*TASK INSTRUCTIONS:*
Give back the full listing verbatim, apart from its images.

*SOURCE MATERIAL:*
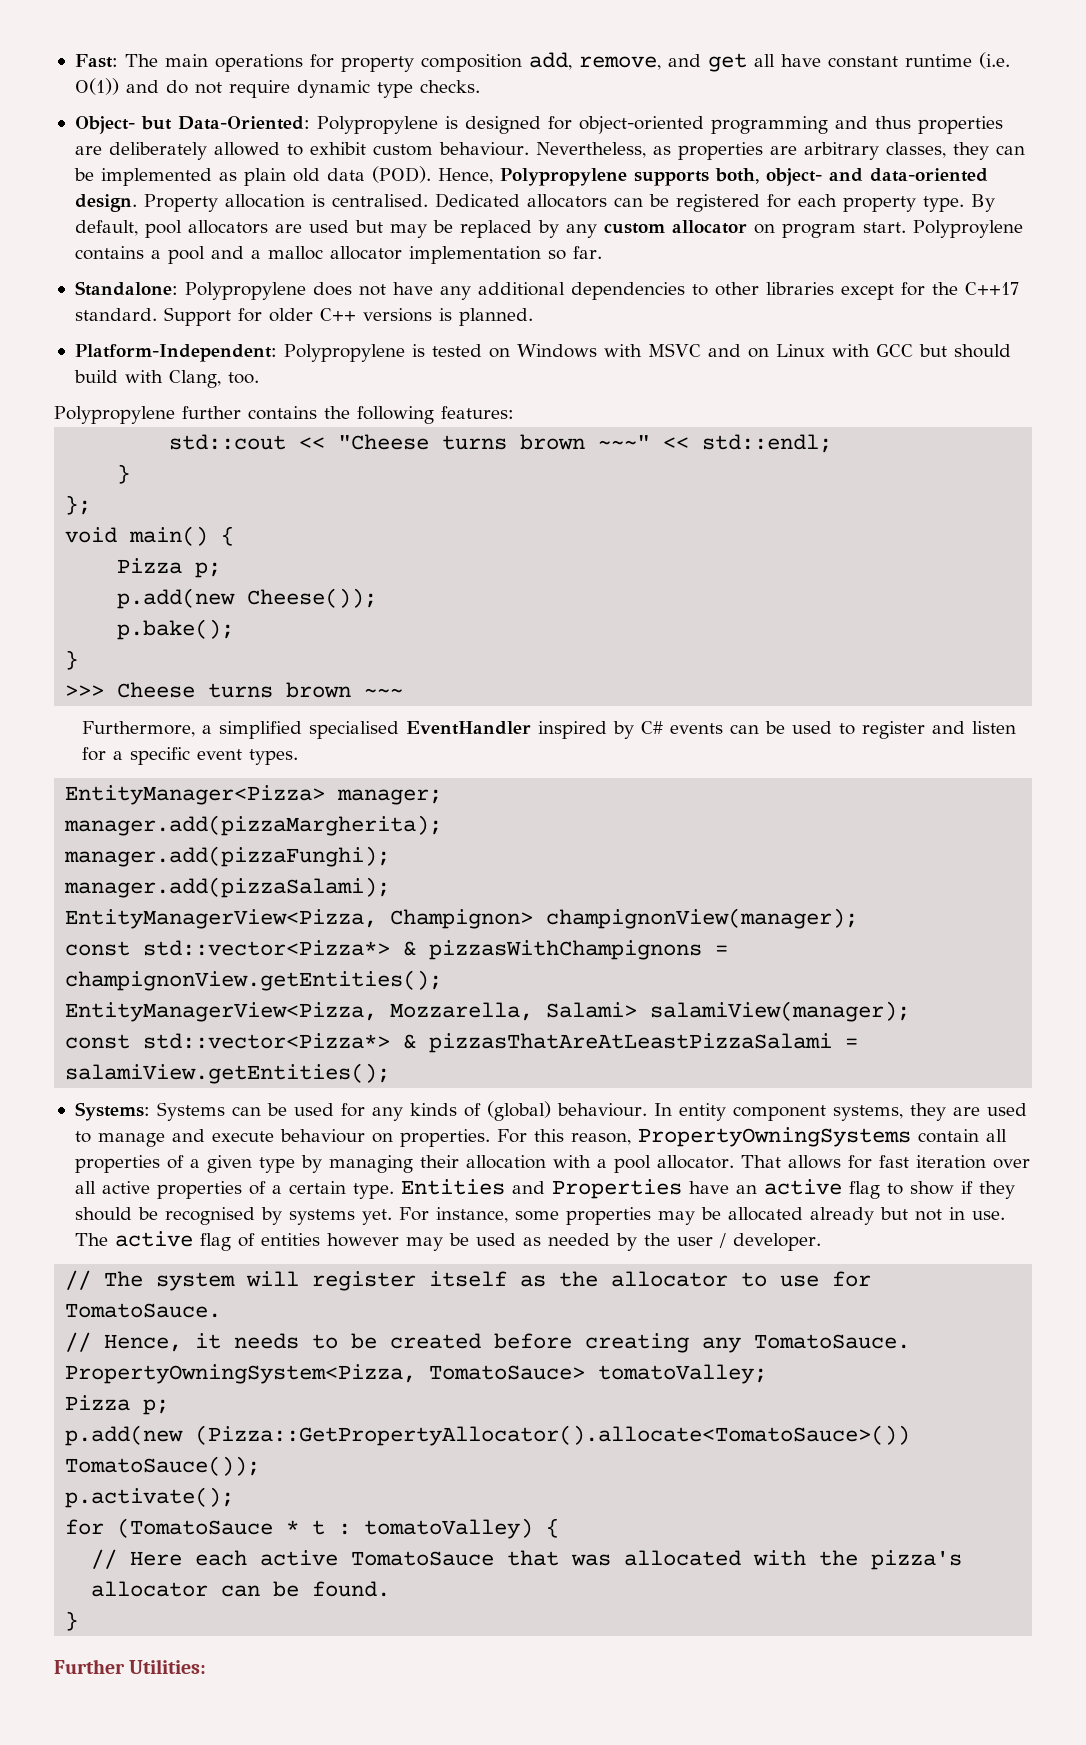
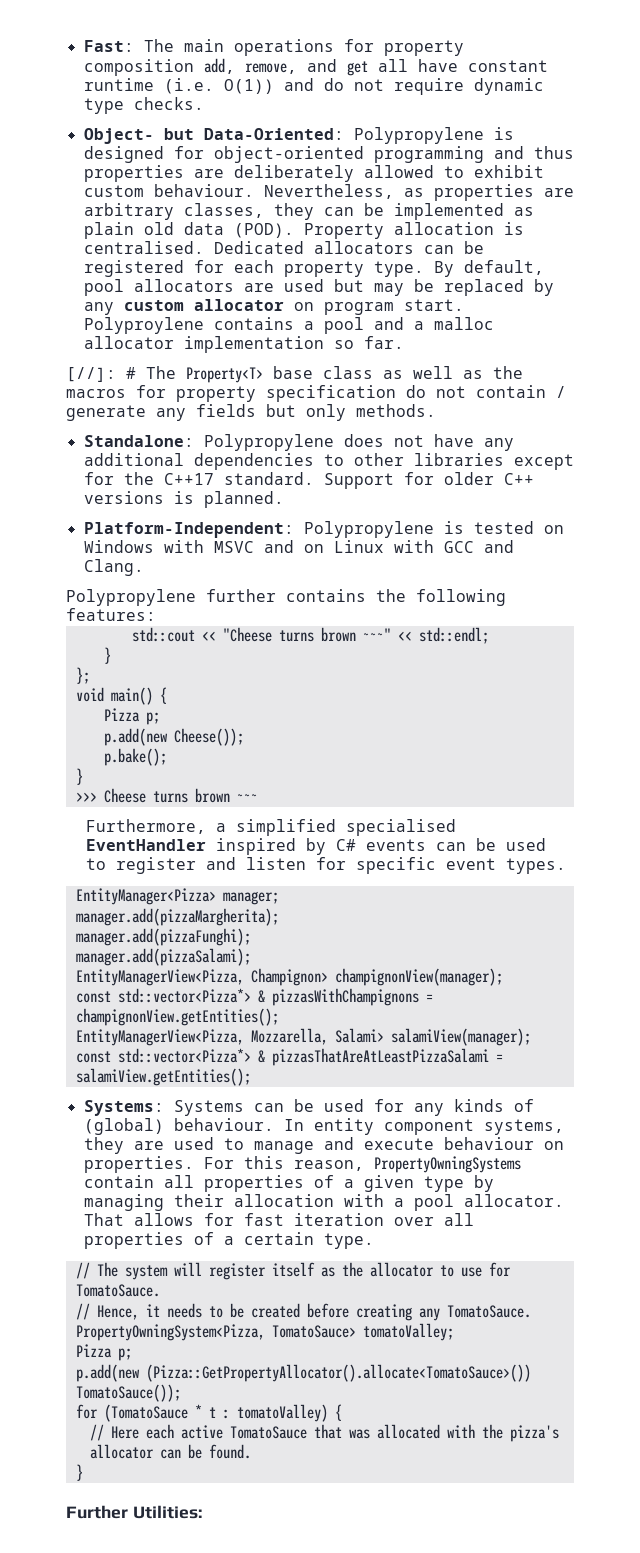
[437,168,988,186] [74,194,137,212] Hence, Polypropylene supports both, object- and data-oriented design. -> (294, 230) none
(602, 252) none -> [66,366,523,383] [66,385,566,402] [66,404,436,421] // [//]: # The Property<T> base class as well as the macros for property specification do not contain / generate any fields but only methods.
[918,344,1011,358] [73,370,259,388] but should build with Clang, too. -> [483,540,514,553] [83,559,144,576] and Clang.
[112,751,123,760] a -> (347, 863) none
[101,1181,150,1194] active -> (474, 1219) none
[400,1179,1015,1199] [74,1207,1005,1225] [74,1231,821,1251] Entities and Properties have an active flag to show if they should be recognised by systems yet. For instance, some properties may be allocated already but not in use. The active flag of entities however may be used as needed by the user / developer. -> (374, 1241) none
[65,1487,235,1508] // p.activate(); -> (181, 1393) none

*ANSWER BOX:*
[437,168,988,186] [74,194,137,212] Hence, Polypropylene supports both, object- and data-oriented design. -> (294, 230) none
(602, 252) none -> [66,366,523,383] [66,385,566,402] [66,404,436,421] // [//]: # The Property<T> base class as well as the macros for property specification do not contain / generate any fields but only methods.
[918,344,1011,358] [73,370,259,388] but should build with Clang, too. -> [483,540,514,553] [83,559,144,576] and Clang.
[112,751,123,760] a -> (347, 863) none
[101,1181,150,1194] active -> (474, 1219) none
[400,1179,1015,1199] [74,1207,1005,1225] [74,1231,821,1251] Entities and Properties have an active flag to show if they should be recognised by systems yet. For instance, some properties may be allocated already but not in use. The active flag of entities however may be used as needed by the user / developer. -> (374, 1241) none
[65,1487,235,1508] // p.activate(); -> (181, 1393) none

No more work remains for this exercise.